Start of Available records

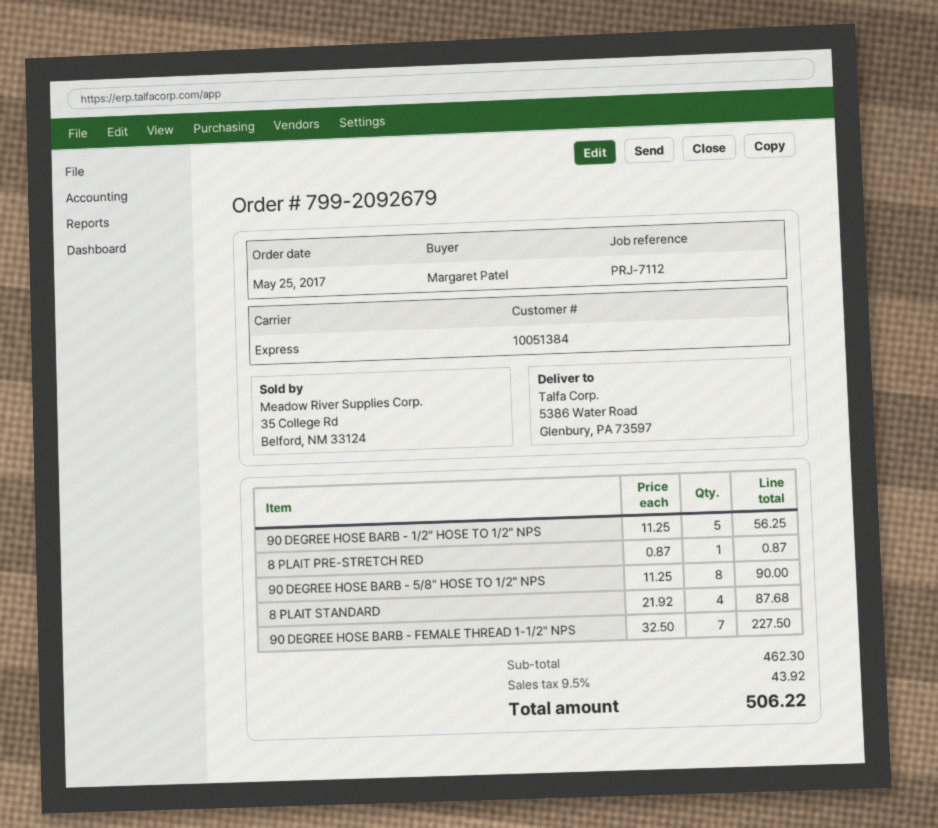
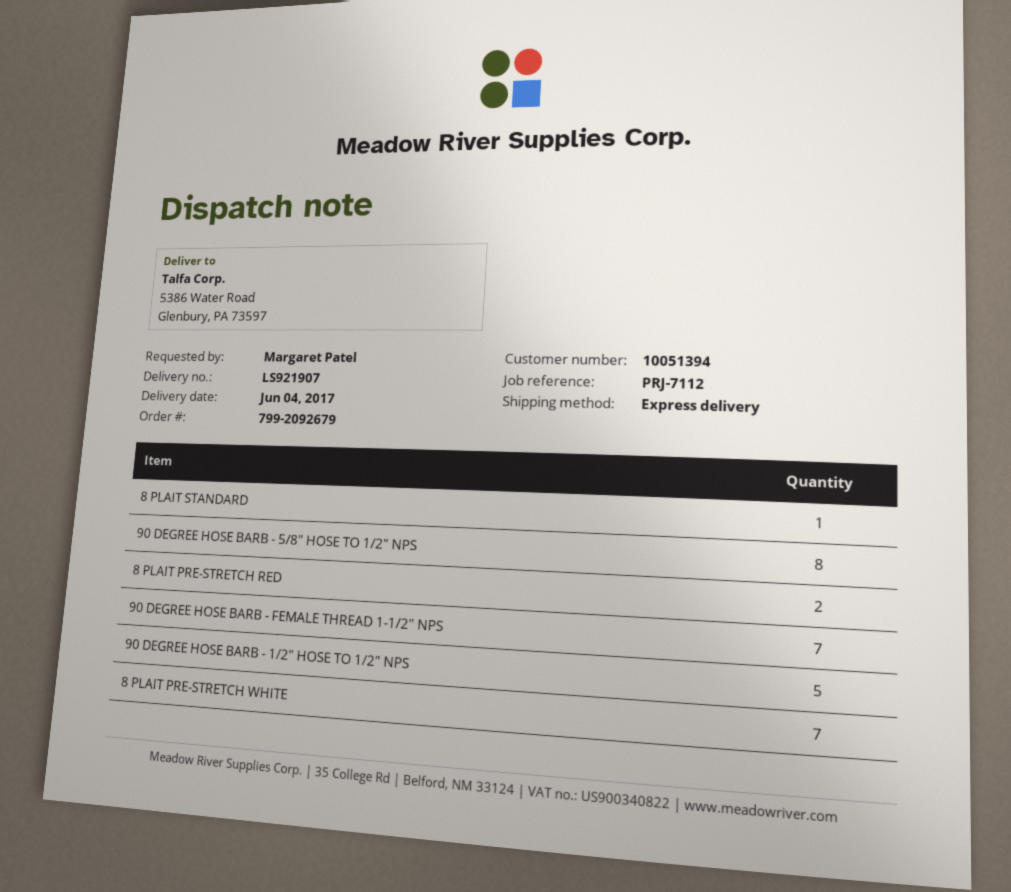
customer number: 10051384 -> 10051394
8 PLAIT PRE-STRETCH RED: 1 -> 2
8 PLAIT STANDARD: 4 -> 1
8 PLAIT PRE-STRETCH WHITE: none -> 7

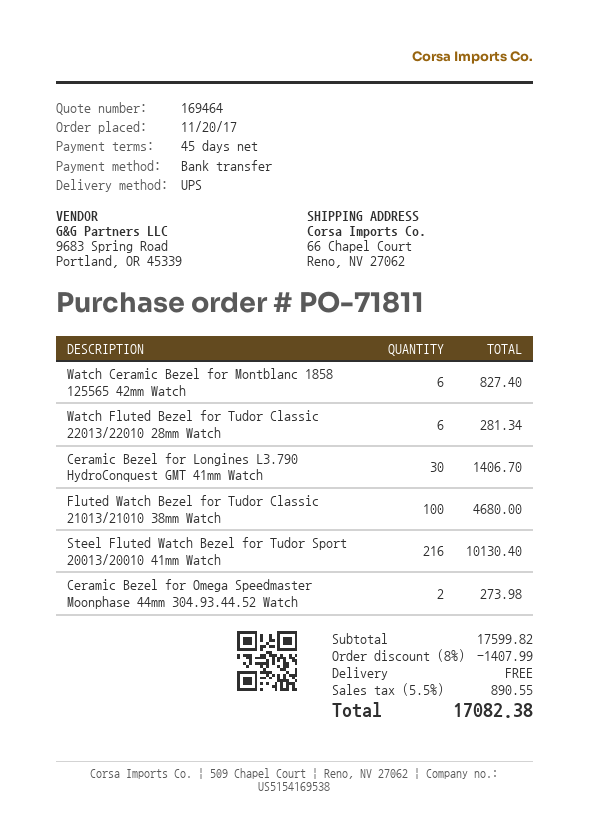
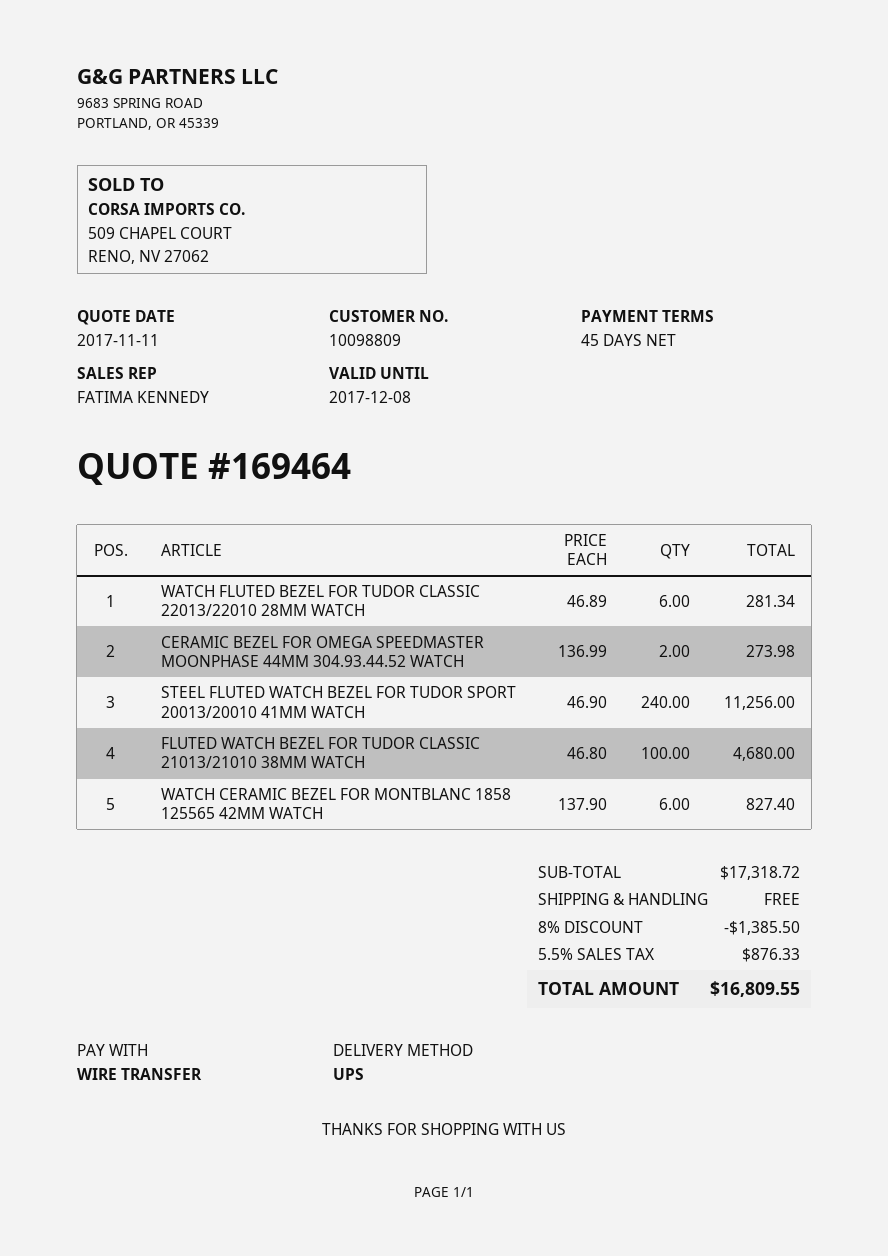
Ceramic Bezel for Longines L3.790 HydroConquest GMT 41mm Watch: 30 for 1406.70 -> none
Steel Fluted Watch Bezel for Tudor Sport 20013/20010 41mm Watch: 216 for 10130.40 -> 240 for 11256.00
subtotal: 17599.82 -> 17318.72
discount: 8% = 1407.99 -> 8% = 1385.50
tax: 5.5% = 890.55 -> 5.5% = 876.33
total: 17082.38 -> 16809.55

End of Available records

__To do__:
A verbatim copy of the records is needed, with all images omitted.

__Answer box__:
customer number: 10051384 -> 10051394
8 PLAIT PRE-STRETCH RED: 1 -> 2
8 PLAIT STANDARD: 4 -> 1
8 PLAIT PRE-STRETCH WHITE: none -> 7

Ceramic Bezel for Longines L3.790 HydroConquest GMT 41mm Watch: 30 for 1406.70 -> none
Steel Fluted Watch Bezel for Tudor Sport 20013/20010 41mm Watch: 216 for 10130.40 -> 240 for 11256.00
subtotal: 17599.82 -> 17318.72
discount: 8% = 1407.99 -> 8% = 1385.50
tax: 5.5% = 890.55 -> 5.5% = 876.33
total: 17082.38 -> 16809.55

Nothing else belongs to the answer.